Weidmann: in Europa la tempesta sul debito non è finita


Per quanto la Bce si sia impegnata in prima persona e per quanto abbia esortato, spesso invano, le singole nazioni europee a provvedere con altrettanta solerzia, le problematiche che hanno caratterizzato la vita dell’Europa in questi ultimi anni non sono ancora date per vinte. 

Le parole del numero uno della Bundesbank

Alla base delle paure, più che altro fomentate dalla Germania, ci sarebbero i titoli di stato, bond di cui le banche europee, e su tutte quelle italiane, sarebbero zeppe.

Troppo per i gusti del numero uno della Bundesbank Jens Weidmann il quale avverte: un ritorno della crisi del debito sovrano non è da escludersi. 
L’occasione gli viene offerta proprio dal premier italiano Matteo Renzi e dalla sua volontà di considerare le obbligazioni di stato come asset privi di rischio.
Il che è impossibile secondo Weidmann visto proprio il debito pubblico italiano, sempre più a livelli record. Non solo ma per il tedesco è illogico chiedere che l’Italia abbia autonomia nella possibilità di far aumentare il proprio debito e pretendere poi che questo venga diviso con il resto d’Europa 
In altre parole, secondo Weidmann, se la politica sui conti pubblici italiani deve essere decisa dall’Italia come voluto da Renzi non ci può essere poli la volontà di un’unione di bilancio così come ogni altra sorta di salvagente targato Europa e deciso, quindi, da un’istituzione estranea alla nazione.

Un principio che vale per l’Italia come per ogni altro paese. Se le regole sono state fissate, se queste sono state accettate, ovviamente, continua Weidmann, dovranno essere rispettate, altrimenti l’uscita è la conseguenza più logica.  

Il caso Italia

Per quanto riguarda l’Italia, considerata dalla Germania il Tallone d’Achille dell’Europa, all’interno della già di per sè debole Europa meridionale, a far riflettere è la mancanza di “un’amministrazione affidabile e una giustizia i cui tempi non siano lunghi”.

Tutti fattori che, in teoria, avrebbero dovuto essere cambiati da tempo attraverso riforme strutturali le quali, invece, sono state rimandate grazie alla presenza dell’azione della politica della Bce la quale, da parte sua, ha ammorbidito l’urgenza che la crisi aveva creato.  A suo parere, infatti, la situazione di quiete offerta in questo momento proprio all’Italia così come a tutti i paesi coinvolti perchè più fragili dovrebbe essere sfruttata per apportare i dovuti cambiamenti e le opportune migliorie al sistema in vista di quel periodo in cui l’assistenza della Banca Centrale non sarà più attiva e la nazione dovrà essere in grado di camminare sulle sue gambe. 
Infatti, secondo il banchiere, è proprio l’Italia la nazione più vulnerabile in caso di tempesta sul debito, q uella tempesta che si scatenerà nel momento in cui si verificherà il drenaggio della liquidità abbondante (troppo, per lui) voluta da Draghi.
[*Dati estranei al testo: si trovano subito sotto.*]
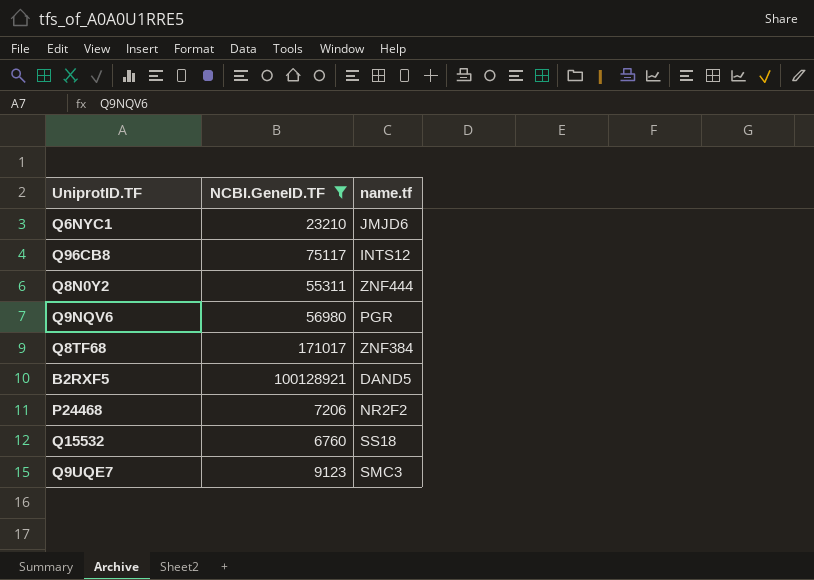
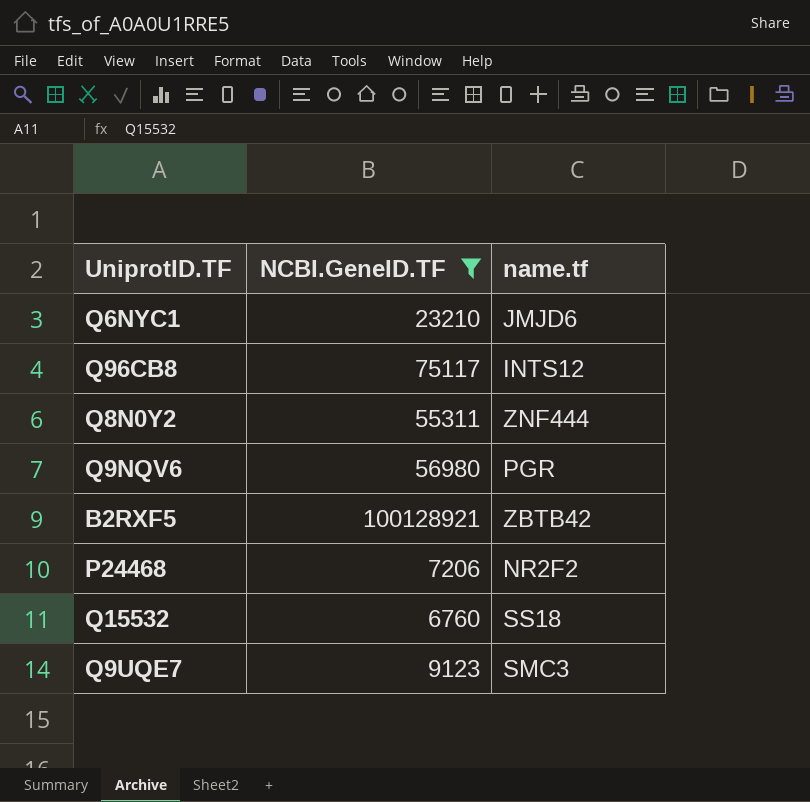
row Q8TF68: 171017 | ZNF384 -> none
B2RXF5 | name.tf: DAND5 -> ZBTB42

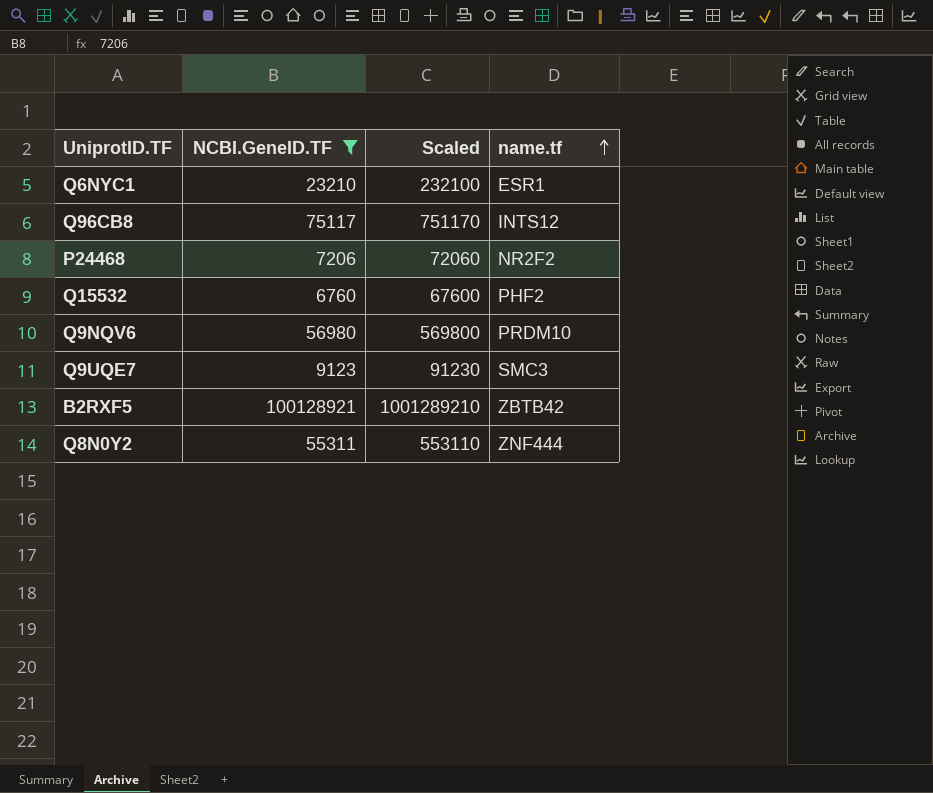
row order: none -> name.tf ascending
column Scaled | formula: none -> [NCBI.GeneID.TF] * 10
Q6NYC1 | name.tf: JMJD6 -> ESR1
Q15532 | name.tf: SS18 -> PHF2
Q9NQV6 | name.tf: PGR -> PRDM10

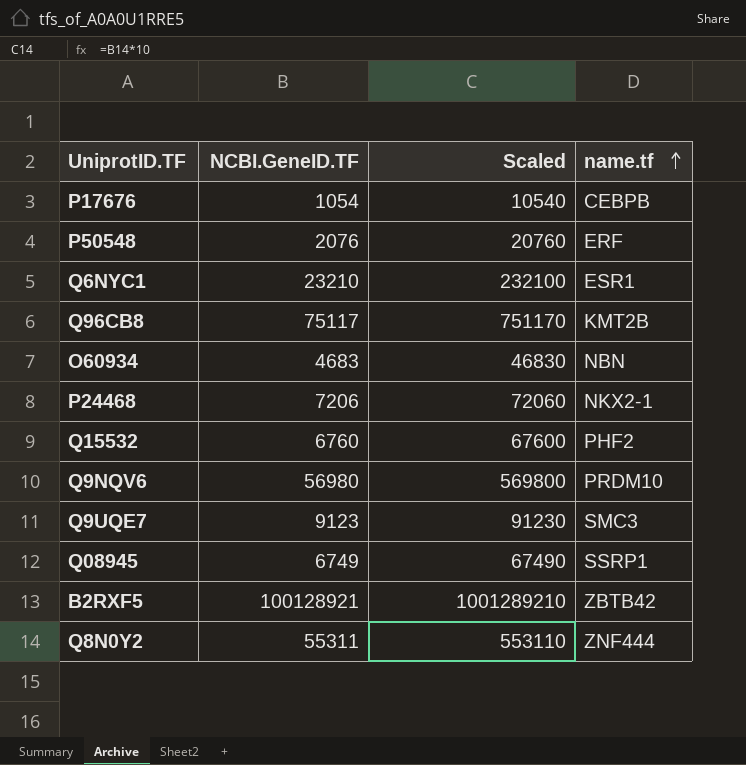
filter: NCBI.GeneID.TF >= 6760 -> none
Q96CB8 | name.tf: INTS12 -> KMT2B
P24468 | name.tf: NR2F2 -> NKX2-1

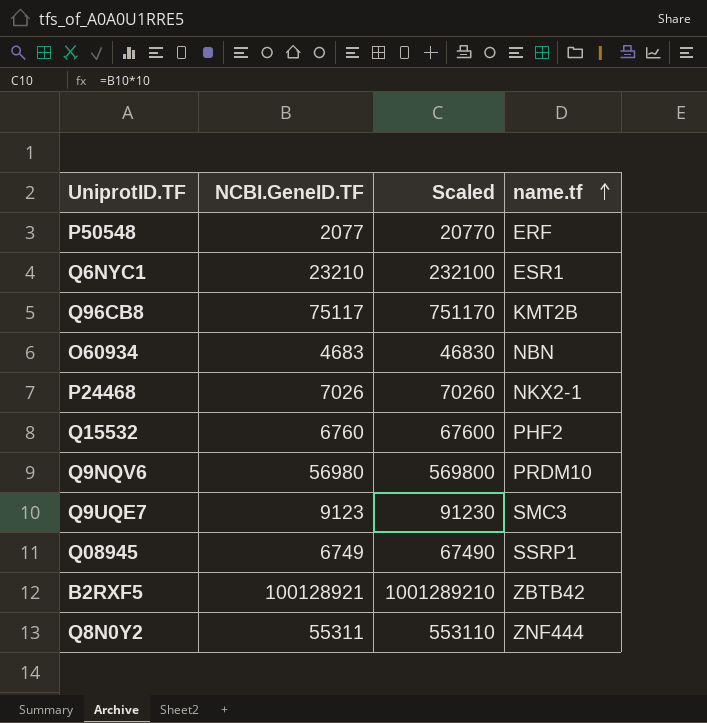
row P17676: 1054 | 10540 | CEBPB -> none
P50548 | NCBI.GeneID.TF: 2076 -> 2077
P50548 | Scaled: 20760 -> 20770
P24468 | NCBI.GeneID.TF: 7206 -> 7026
P24468 | Scaled: 72060 -> 70260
Per questo è bene lavorare da subito, per ora limitando l’esposizione delle banche sui bond di stato, potenzialmente pericolosi, come la Grecia ha insegnato e come, forse, l’Italia insegnerà in futuro e cioè quando, nel caso in cui non tutti avranno fatto i compiti a casa, sarà altrettanto necessario non far pagare agli altri gli errori di chi, oggi, deliberatamente ha voluto restare indietro.